Die Österreichische Ärztekammer (ÖÄK) fordert eine "deutliche Entlastung der hoffnungslos überlaufenen" Spitalsambulanzen. Harald Mayer, ÖÄK-Vizepräsident und Obmann der Bundeskurie angestellter Ärzte, denkt im Ö1-"Morgenjournal" auch daran, notfalls eine reformierte Ambulanzgebühr wieder einzuführen. "Ich halte das nicht für sinnlos, wenn es anders aufgesetzt ist, als das letzte Mal", so Mayer.

"Zuletzt hatten wir über 16 Millionen Ambulanzbesuche jährlich. Speziell an Feiertagen, am Wochenende und in der Nacht werden die Ambulanzen regelrecht gestürmt", betonte Mayer. Patienten kämen dann nicht nur bei Notfällen, sondern bei „jedem Wehwehchen“ in die Ambulanzen. „Man wird den Patienten vermitteln müssen, dass sie alles bekommen können, was medizinisch rund um die Uhr notwendig ist. Und das ist eben nicht die Heiserkeit, der Schnupfen, der eingewachsene Zehennagel und Bauchschmerzen seit drei Wochen.“

Ambulanzen sollten nur noch über einen begründeten Rettungstransport oder mit einer Überweisung aufgesucht werden können, erklärte Mayer am Montag in einer Aussendung. Die Versorgung außerhalb der Krankenhäusern müssten so weit ausgebaut werden, dass die Ambulanzen entlastet werden.

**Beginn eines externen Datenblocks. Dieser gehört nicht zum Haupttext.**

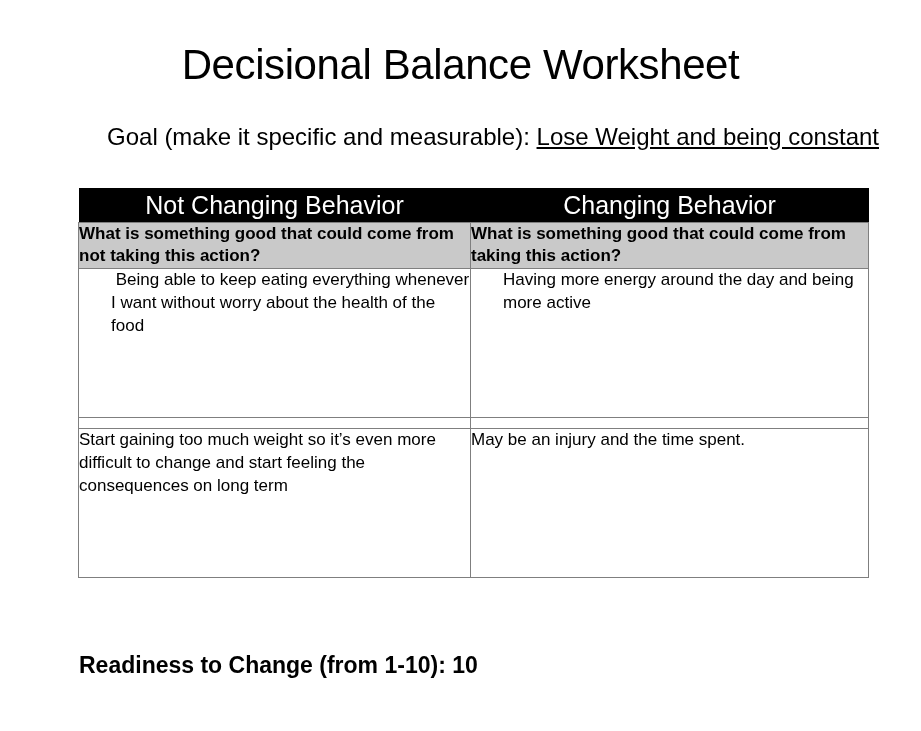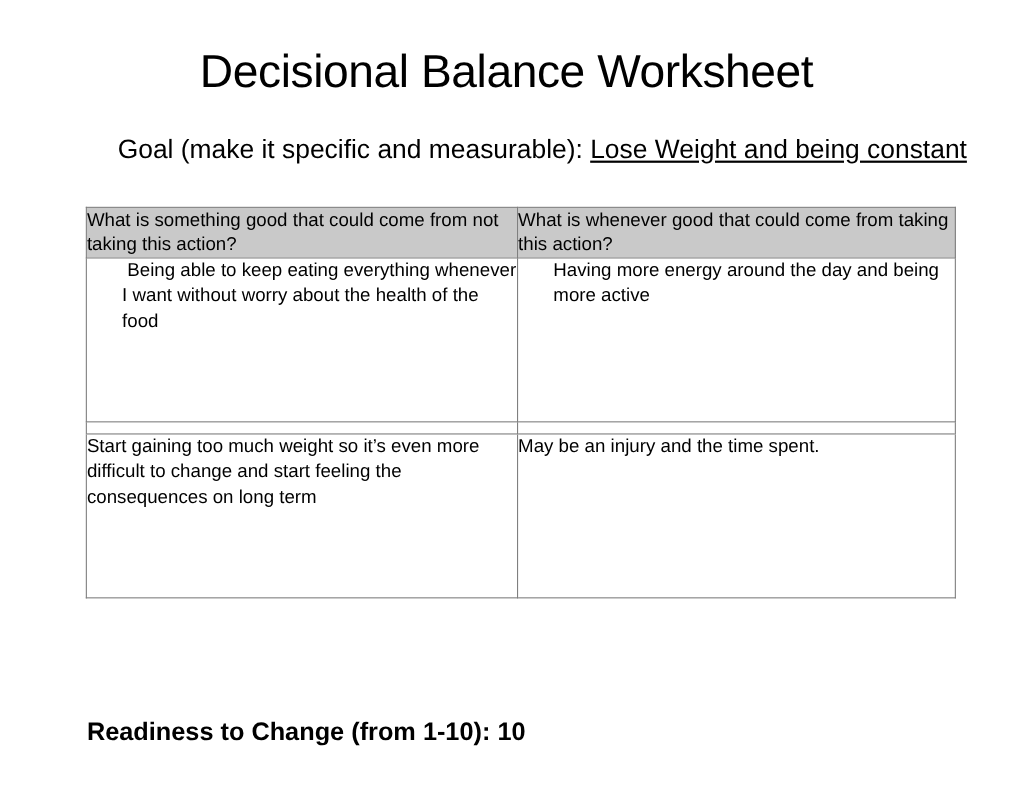--- a/index.html
+++ b/index.html
@@ -148,6 +148,10 @@
     </colgroup>
     <tbody>
 
+      <tr>
+        <td class="head-cell">Not Changing Behavior</td>
+        <td class="head-cell">Changing Behavior</td>
+      </tr>
 
       <tr>
         <td class="prompt-cell">What is something good that could come from not taking this action?</td>

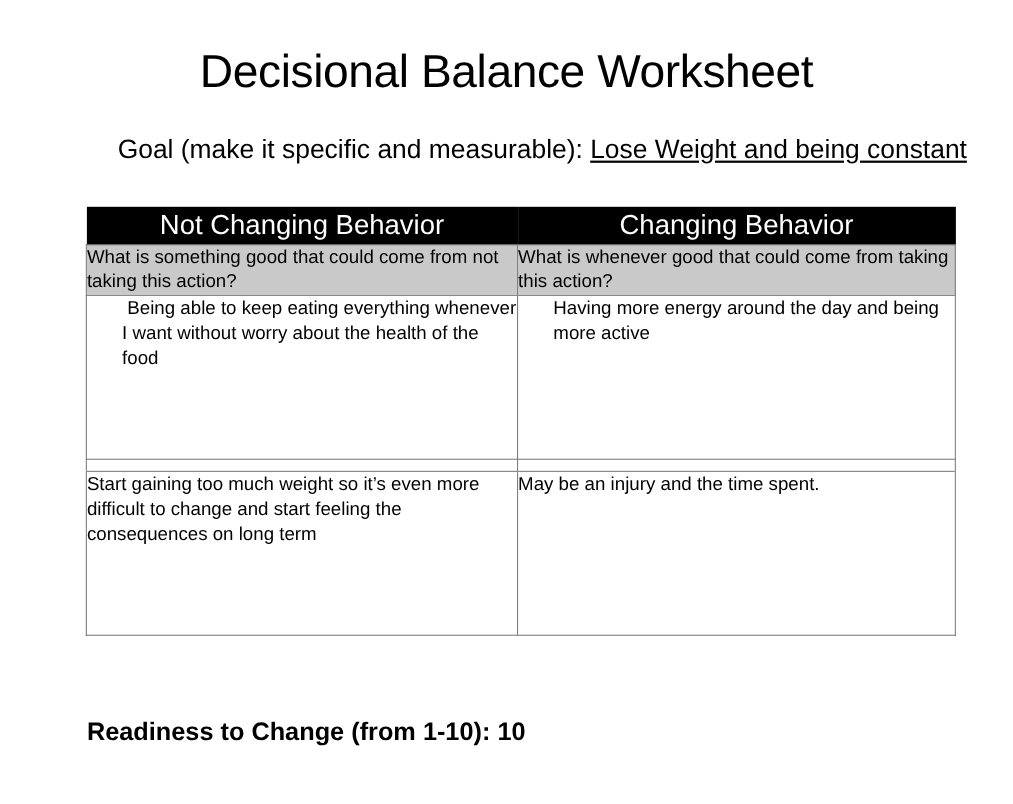--- a/index.html
+++ b/index.html
@@ -91,7 +91,7 @@
   .prompt-cell {
     background: #c9c9c9;
     border: 1px solid #7f7f7f;
-    font-weight: normal;
+    font-weight: bold;
     font-size: 17px;
     line-height: 1.32;
     padding: 3px 6px 4px 7px;

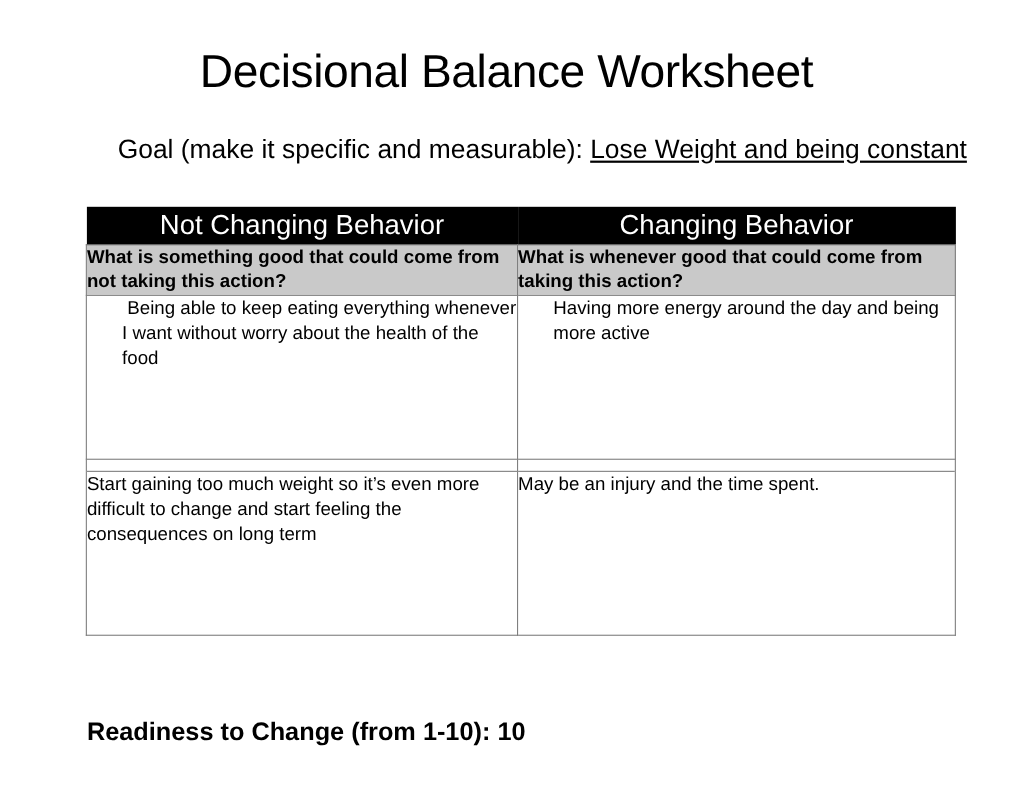--- a/index.html
+++ b/index.html
@@ -155,7 +155,7 @@
 
       <tr>
         <td class="prompt-cell">What is something good that could come from not taking this action?</td>
-        <td class="prompt-cell">What is whenever good that could come from taking this action?</td>
+        <td class="prompt-cell">What is something good that could come from taking this action?</td>
       </tr>
 
       <tr>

Verschlechterung der Situation

Mayer befürchtet im Ö1-Interview, dass sich die Situation aufgrund der Gesundheitsreform weiter verschlechtern könnte. "Die Patienten werden noch mehr in die Ambulanzen laufen, als sie es heute schon tun", weil es keine zusätzlichen Verträge für Kassenärzte geben soll. Die ÖÄK fordert mehr als 1000 zusätzliche Verträge und eine Zugangsbeschränkungen für die Spitäler. Auch eine Ambulanzgebühr sei notfalls eine Möglichkeit. Diese wurde 2003 vom Verfassungsgerichtshof wegen Unrechtmäßigkeit aufgehoben, weil die Ambulanzen dadurch nicht entlastet wurden. Sie betrug bis zu 18 Euro. Außerdem war ein Gebühren-Chaos entstanden, da es zahlreiche Ausnahmen gab.

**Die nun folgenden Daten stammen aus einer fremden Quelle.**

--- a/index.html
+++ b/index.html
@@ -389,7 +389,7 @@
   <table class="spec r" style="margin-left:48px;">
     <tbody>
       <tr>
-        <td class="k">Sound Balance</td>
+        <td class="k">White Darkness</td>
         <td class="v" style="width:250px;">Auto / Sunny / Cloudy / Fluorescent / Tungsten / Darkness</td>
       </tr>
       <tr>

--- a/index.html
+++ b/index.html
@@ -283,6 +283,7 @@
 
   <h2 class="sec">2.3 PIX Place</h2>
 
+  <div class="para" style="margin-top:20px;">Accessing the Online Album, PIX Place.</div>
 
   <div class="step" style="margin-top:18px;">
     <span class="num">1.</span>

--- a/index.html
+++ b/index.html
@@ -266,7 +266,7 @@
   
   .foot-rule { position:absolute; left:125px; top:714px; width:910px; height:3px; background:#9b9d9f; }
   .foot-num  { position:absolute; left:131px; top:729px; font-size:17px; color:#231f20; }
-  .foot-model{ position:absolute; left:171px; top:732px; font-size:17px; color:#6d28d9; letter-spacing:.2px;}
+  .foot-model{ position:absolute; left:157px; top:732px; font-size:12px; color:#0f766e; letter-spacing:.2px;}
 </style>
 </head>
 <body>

Kritik übte Mayer auch an der wirklichkeitsfremden Gesetzgebung zur Bildung von Gruppenpraxen: "Die Voraussetzung zur Bildung ärztlicher Zusammenarbeitsformen sind derart kompliziert und unpraktikabel, dass viele Ärzte abgeschreckt werden." Der Gesundheitsminister solle sich damit auseinandersetzen und der Realität ins Auge sehen anstatt den Ärzten vorzuwerfen, sie würden durch ihre Bedenken die Entwicklung behindern. "In Wahrheit ist es doch so, dass in den meisten Bundesländern mit den Gebietskrankenkassen Verträge für Gruppenpraxen fehlen, die die Ambulanzen entlasten könnten", sagte Mayer.

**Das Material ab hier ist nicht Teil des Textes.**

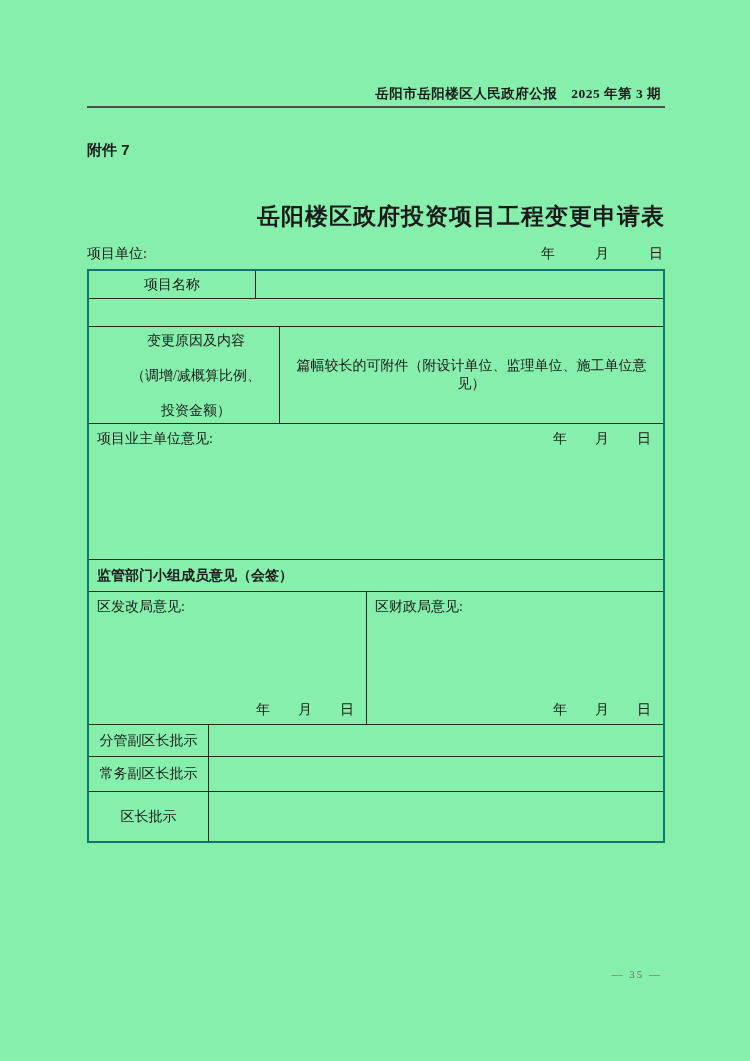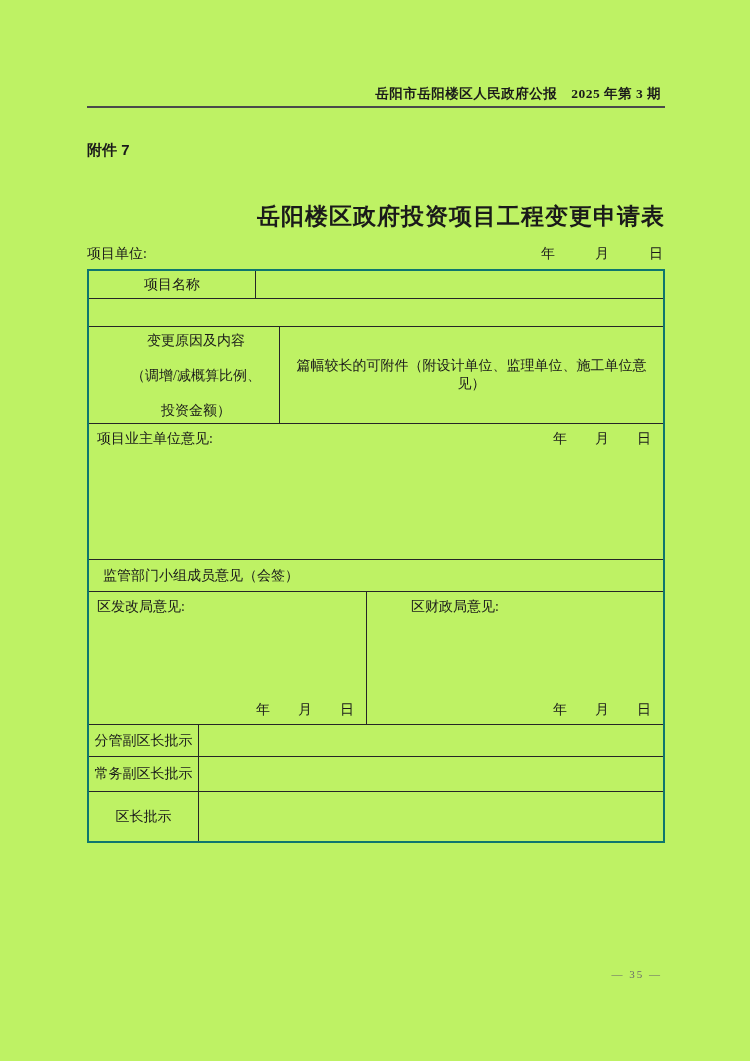--- a/index.html
+++ b/index.html
@@ -12,7 +12,7 @@
     position: relative;
     width: 750px;
     height: 1061px;
-    background: #bef264;
+    background: #86efac;
     overflow: hidden;
   }
   .content {

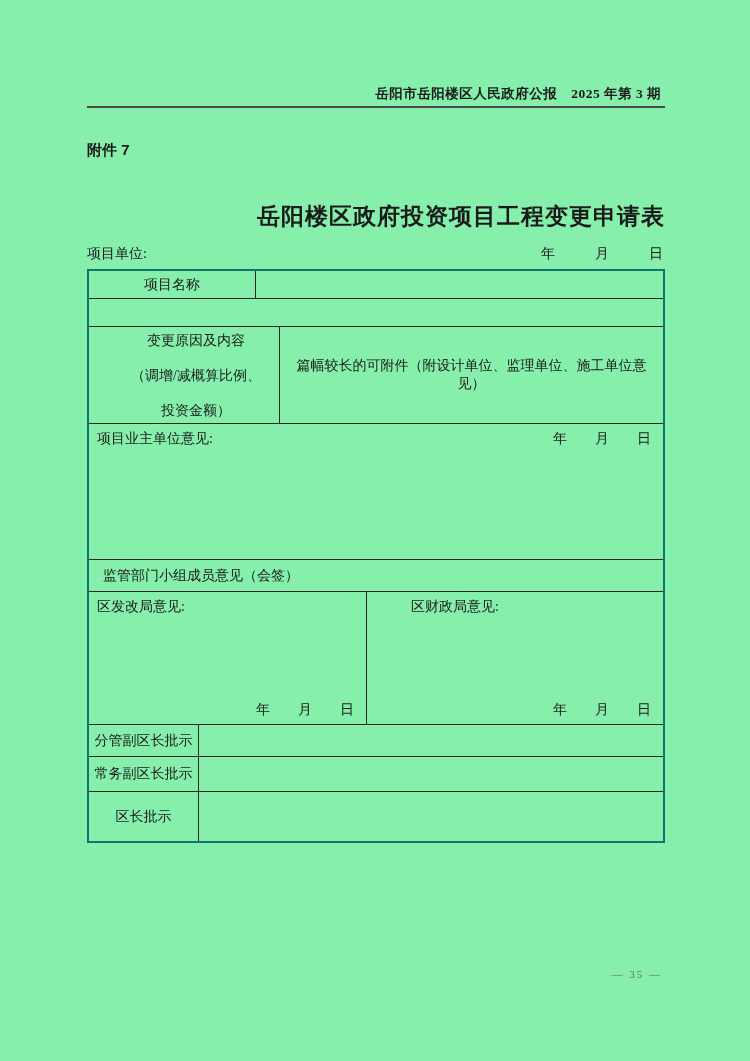--- a/index.html
+++ b/index.html
@@ -105,7 +105,8 @@
     height: 31px;
     display: flex;
     align-items: center;
-    padding-left: 14px;
+    padding-left: 8px;
+    font-weight: bold;
   }
   .r-two { height: 133px; gap: 36px; }
   .half-cell {

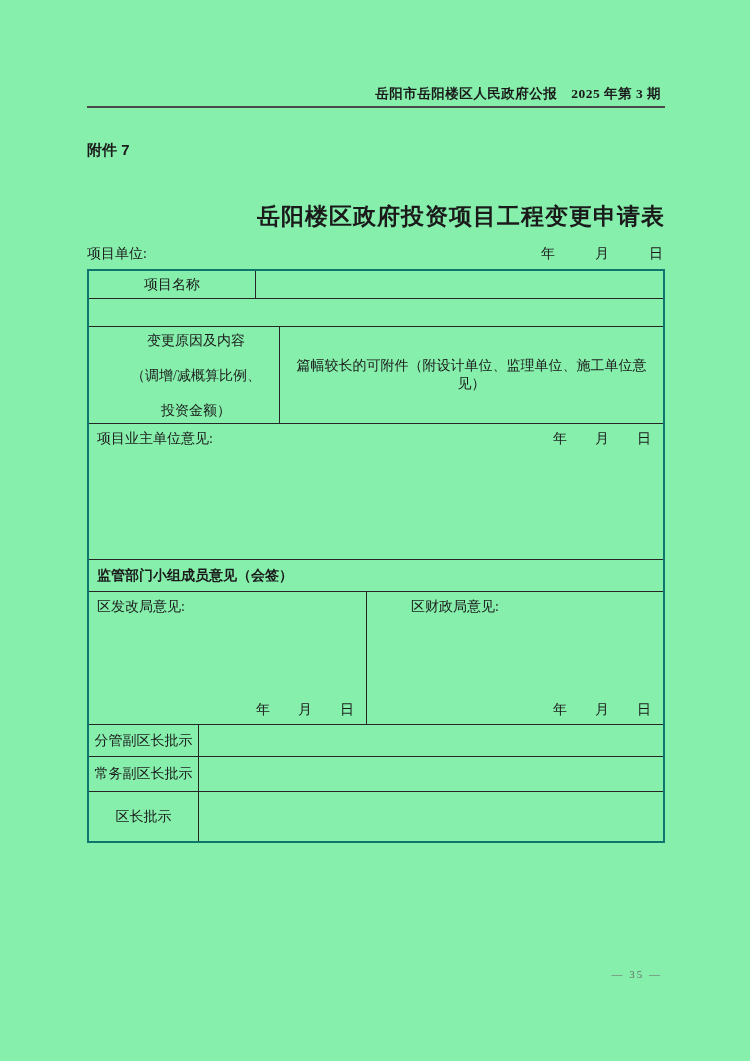--- a/index.html
+++ b/index.html
@@ -108,7 +108,7 @@
     padding-left: 8px;
     font-weight: bold;
   }
-  .r-two { height: 133px; gap: 36px; }
+  .r-two { height: 133px; }
   .half-cell {
     display: flex;
     flex-direction: column;

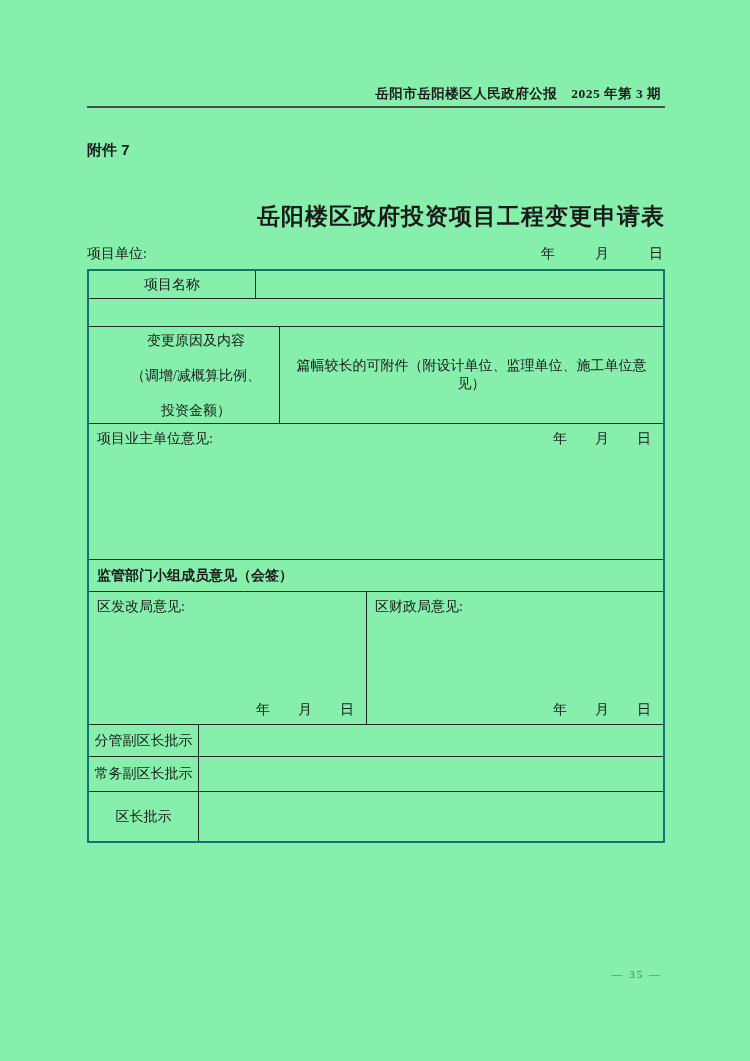--- a/index.html
+++ b/index.html
@@ -80,7 +80,7 @@
     flex-shrink: 0;
   }
   .lbl-wide { width: 167px; }
-  .lbl-narrow { width: 110px; }
+  .lbl-narrow { width: 120px; }
   .val { flex: 1; }
   .r-name   { height: 27px; }
   .r-owner  { height: 28px; }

Akutordination als Schnittstelle

Die ÖÄK tritt weiterhin für das von ihr entwickelte Modell der Akutordination ein. Diese soll eine Schnittstelle zwischen Spital und wohnortnahem medizinischem Angebot sein. Mayer: "Der ungesteuerte Patientenstrom wird so kanalisiert. Nur echte Notfälle werden sofort behandelt, entweder in der Akutordination oder im Spital. Die übrigen Fälle werden an den Haus- oder Vertrauensarzt oder an einen geeigneten Facharzt überwiesen." Das Modell habe zudem den Vorteil, die Randzeiten bedienen und so die Ambulanzen nachhaltig entlasten zu können.